Begitu pun dengan Indonesia. Negara ini dipenuhi dengan keragaman yang berjajar dari Sabang sampai Papua. Beragamnya suku, ras, agama, dan budaya menjadi berkat yang patut untuk disyukuri di negeri tercinta ini. Tak cukup hanya bersyukur, kita sebagai warga Indonesia mesti memberi kesaksian bahwa hidup dalam keragaman itu adalah hal yang istimewa, unik, dan mahal karena terdapat nilai kesatuan di dalamnya. Bisa dikatakan bahwa tema Tahun Persatuan—Kita Bhinneka, Kita Indonesia—telah mengambil posisi yang tepat di tengah perkembangan zaman yang ada. Tentu tujuannya agar setiap orang, khususnya di Keuskupan Agung Jakarta ini, mengingat kembali identitas dirinya sebagai yang tunggal dalam kebhinnekaan. Berbeda tapi tetap satu. Kita mestinya tahu bahwa Jakarta adalah pusat Indonesia yang didatangi oleh beragama orang dari penjuru Indonesia. Maka, kesadaran untuk bersatu itu penting demi tercapainya kedamaian di negeri ini.
Dalam bacaan yang ditawarkan Gereja pada kita hari ini, terdapat tuntutan untuk mengenal siapa Allah yang sebenarnya. Injil menggambarkan bahwa “Allah mengutus Anak-Nya ke dalam dunia bukan untuk menghakimi dunia, melainkan untuk menyelamatkannya oleh Dia” (Yoh. 3:17). Semuanya itu Dia lakukan karena begitu besar kasih-Nya akan dunia ini. Meskipun umat-Nya selalu melukai cinta yang Dia berikan, Allah tetap menuntun mereka melalui perantaraan para nabi-Nya dan pada akhirnya melalui Yesus, Putera-Nya. Cinta-Nya takkan pernah pudar bagi kita meskipun kita sering jatuh pada dosa yang sama. Pada akhirnya, Allah sendirilah yang akan menyelamatkan kita dalam terang yang membebaskan. Kejahatan berada dalam kegelapan, tetapi hanya dalam kegelapanlah terang itu bercahaya dan kegelapan sekali-kali takkan menguasainya (Bdk. Yoh. 1:5).
Di dalam suratnya kepada jemaat di Efesus, Paulus berkata keselamatan itu bukanlah pekerjaan manusia namun semata-mata berkat kasih karunia Allah yang disertai dengan iman. Rahmat itu gratis tapi tidak otomatis. Ya, sebagai orang-orang yang diselamatkan oleh kasih Allah, kita mestinya melakukan yang benar.
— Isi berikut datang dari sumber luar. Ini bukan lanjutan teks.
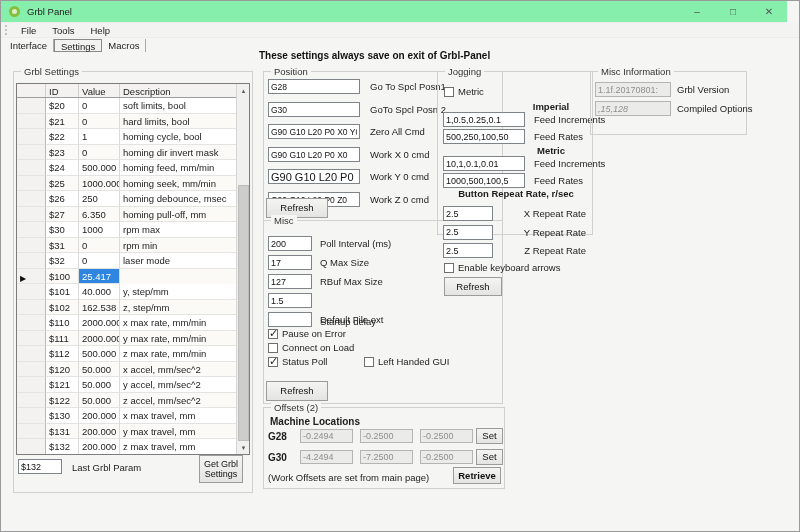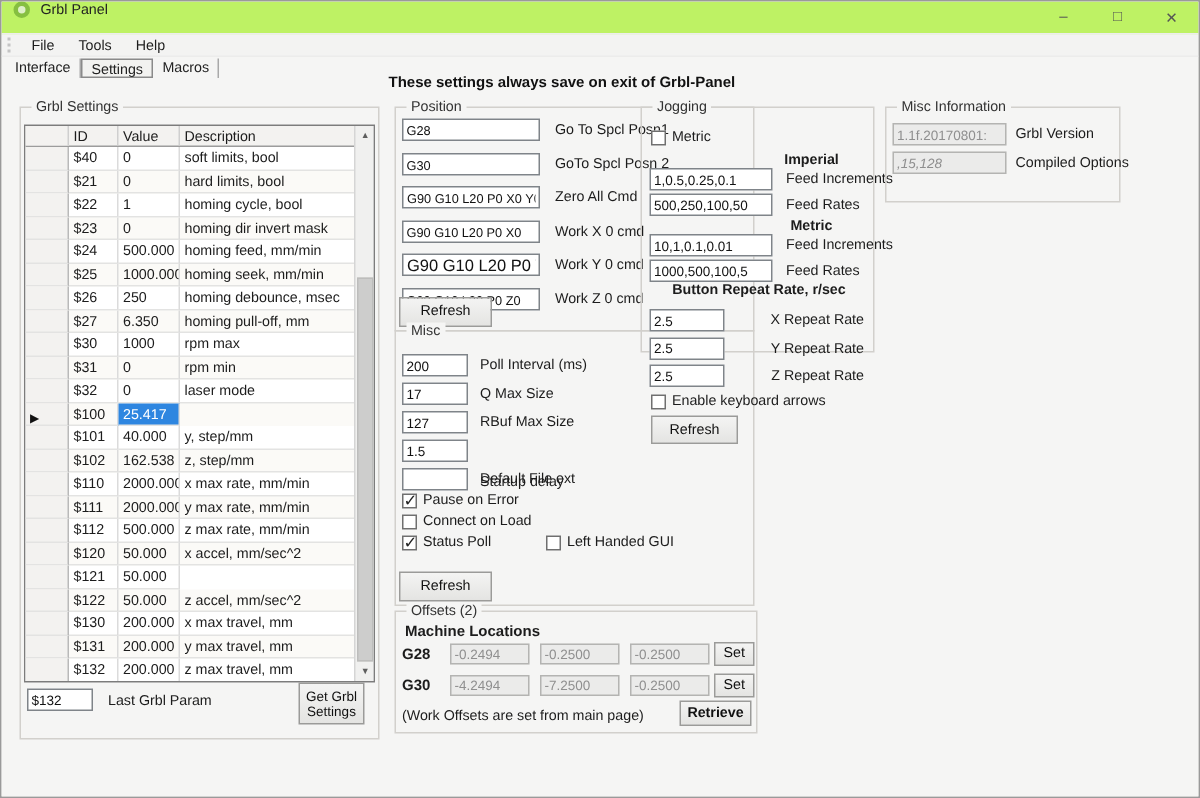--- a/index.html
+++ b/index.html
@@ -10,7 +10,7 @@
     font-size:9.5px; color:#1c1c1c; overflow:hidden;
   }
   
-  .titlebar { position:absolute; top:0; left:0; right:0; height:22px; background:#bef264; display:flex; border-bottom:1px solid #ededed; }
+  .titlebar { position:absolute; top:0; left:0; right:12px; height:22px; background:#86efac; display:flex; align-items:center; border-bottom:1px solid #ededed; }
   .app-icon { width:11px; height:11px; border:3px solid #86bf40; border-radius:50%; margin:0 7px 0 8px; background:#dff0c8; }
   .title-text { font-size:9.5px; color:#222; }
   .win-controls { margin-left:auto; display:flex; height:100%; }

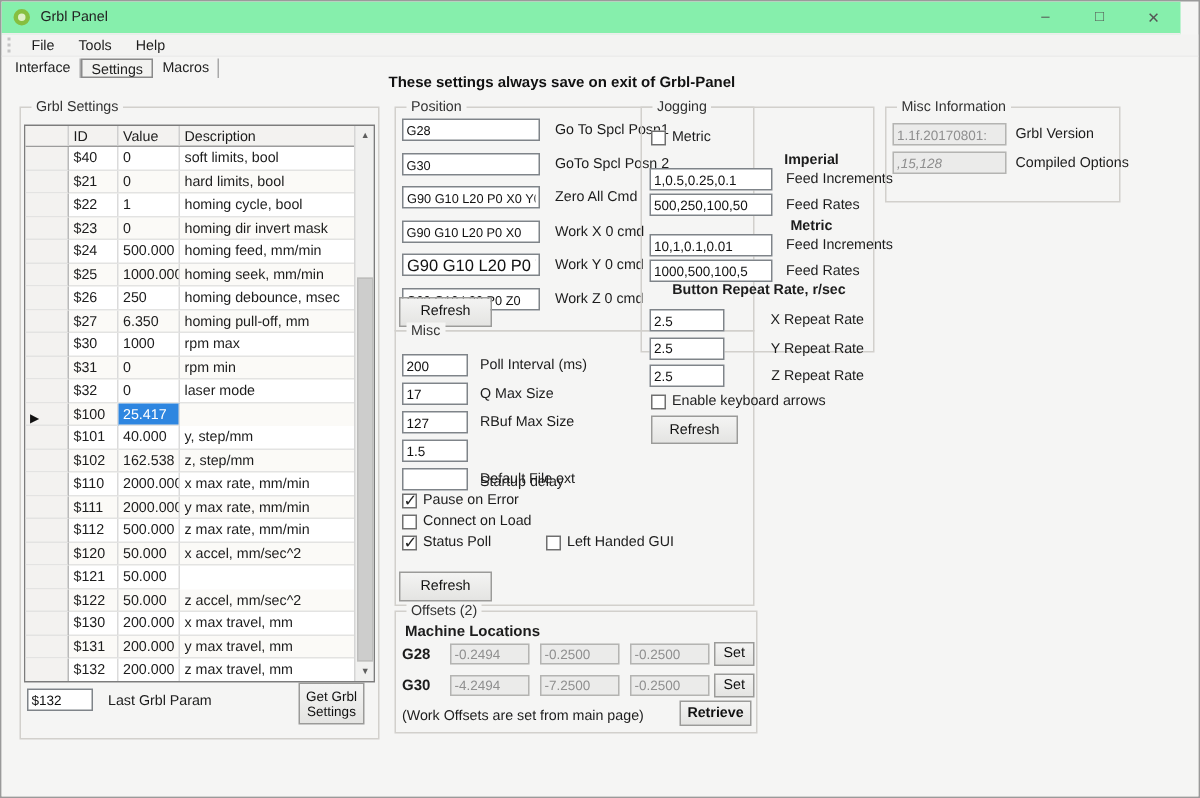--- a/index.html
+++ b/index.html
@@ -345,7 +345,7 @@
       <div class="btn" style="left:189px; top:59px; width:48px; height:17px;font-weight:bold;">Retrieve</div>
     </div>
 
-    <div class="gb" id="gb-jogging" style="left:426px; top:19px; width:156px; height:164px;">
+    <div class="gb" id="gb-jogging" style="left:436px; top:19px; width:156px; height:164px;">
       <span class="gb-label">Jogging</span>
       <div id="jogging-rows" style="position:absolute; inset:0;">
           <span class="cb" style="left: 6px; top: 14px;">

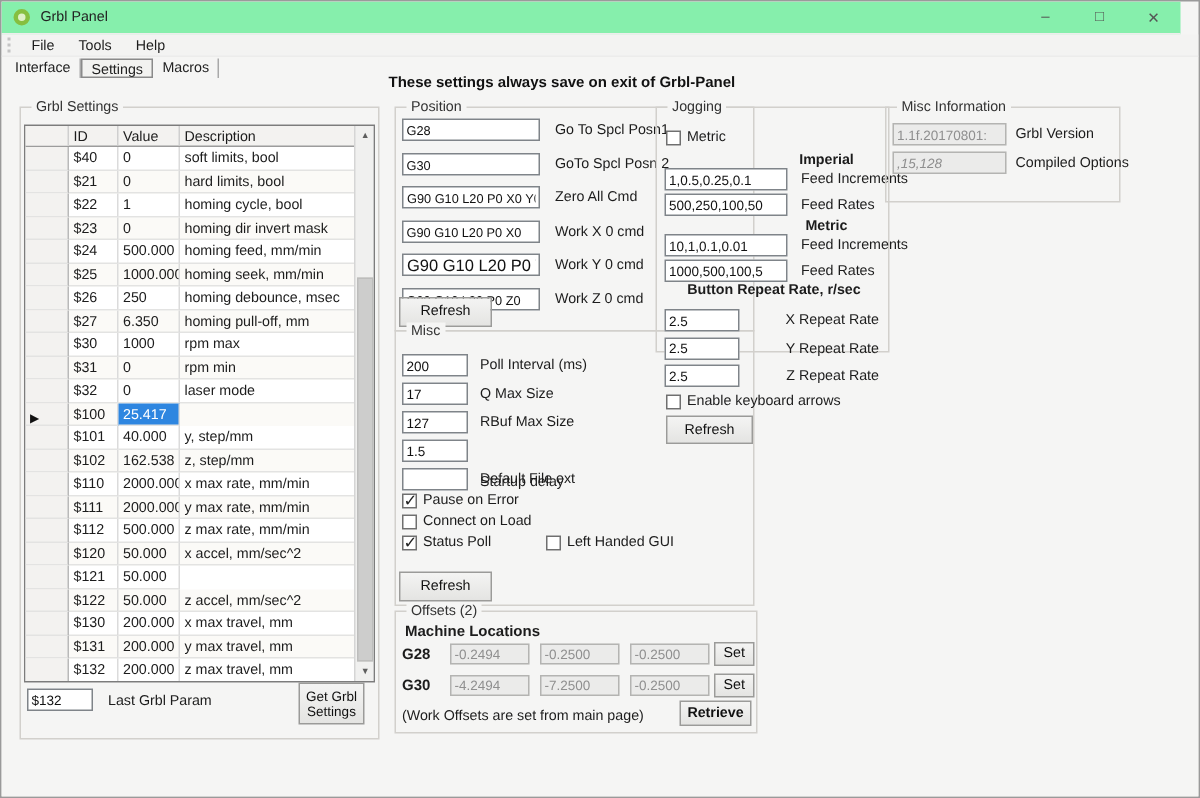--- a/index.html
+++ b/index.html
@@ -102,7 +102,7 @@
         <div id="grid-body">
             <div class="g-row">
               <div class="g-cell rowhdr"></div>
-              <div class="g-cell c-id">$40</div>
+              <div class="g-cell c-id">$20</div>
               <div class="g-cell c-val">0</div>
               <div class="g-cell c-desc">soft limits, bool</div>
             </div>

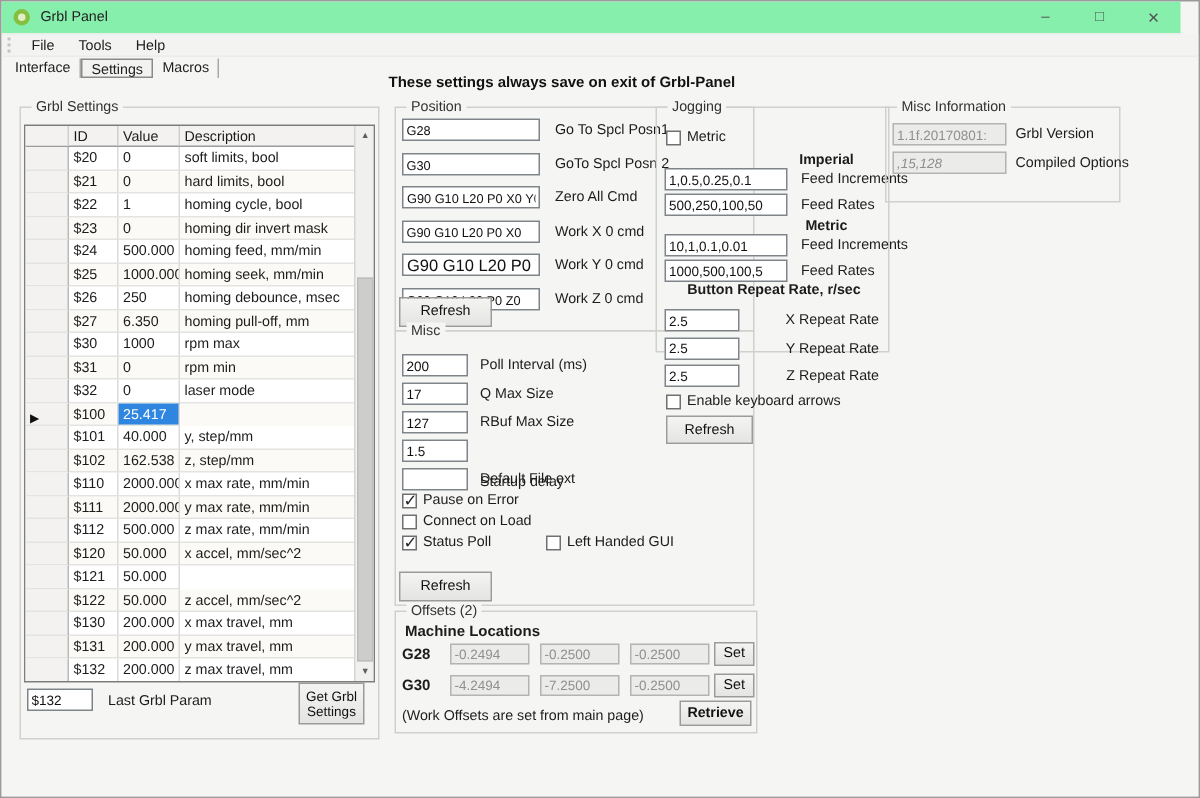--- a/index.html
+++ b/index.html
@@ -211,6 +211,7 @@
               <div class="g-cell rowhdr"></div>
               <div class="g-cell c-id">$121</div>
               <div class="g-cell c-val">50.000</div>
+              <div class="g-cell c-desc">y accel, mm/sec^2</div>
             </div>
             <div class="g-row alt">
               <div class="g-cell rowhdr"></div>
Menjadi saksi cinta kasih yang telah kita peroleh dari-Nya. Jadi, jangan hanya diam dan berpangku tangan saja. Banyak hal yang mesti kita lakukan sebagai anak-anak Allah. Kita tidak boleh hanya duduk dan terpuruk dalam kuasa kegelapan tetapi datang kepada terang itu.
Sebagai orang Indonesia, kesadaran sebagai anak-anak Allah itu menjadi sangat penting karena dengan cara itulah kesatuan dapat diwujudkan. Berhentilah berpikir bahwa hanya kita saja yang benar atau hanya kita saja yang diselamatkan dan tidak akan dihukum. Ada beragam jalan untuk mencapai keselamatan. Seperti pelangi, jalan itu bisa saja merah, atau kuning, atau jingga, atau warna lainnya. Keselamatan itu bisa saja melalui Islam, atau Budha, atau Hindu, atau Khonghucu, atau bahkan aliran kepercayaan yang telah lama ada di negara kita ini. Yang tidak dapat dibenarkan saat ini adalah tindakan-tindakan yang merusak nilai kemanusiaan dan persatuan di negara kita ini.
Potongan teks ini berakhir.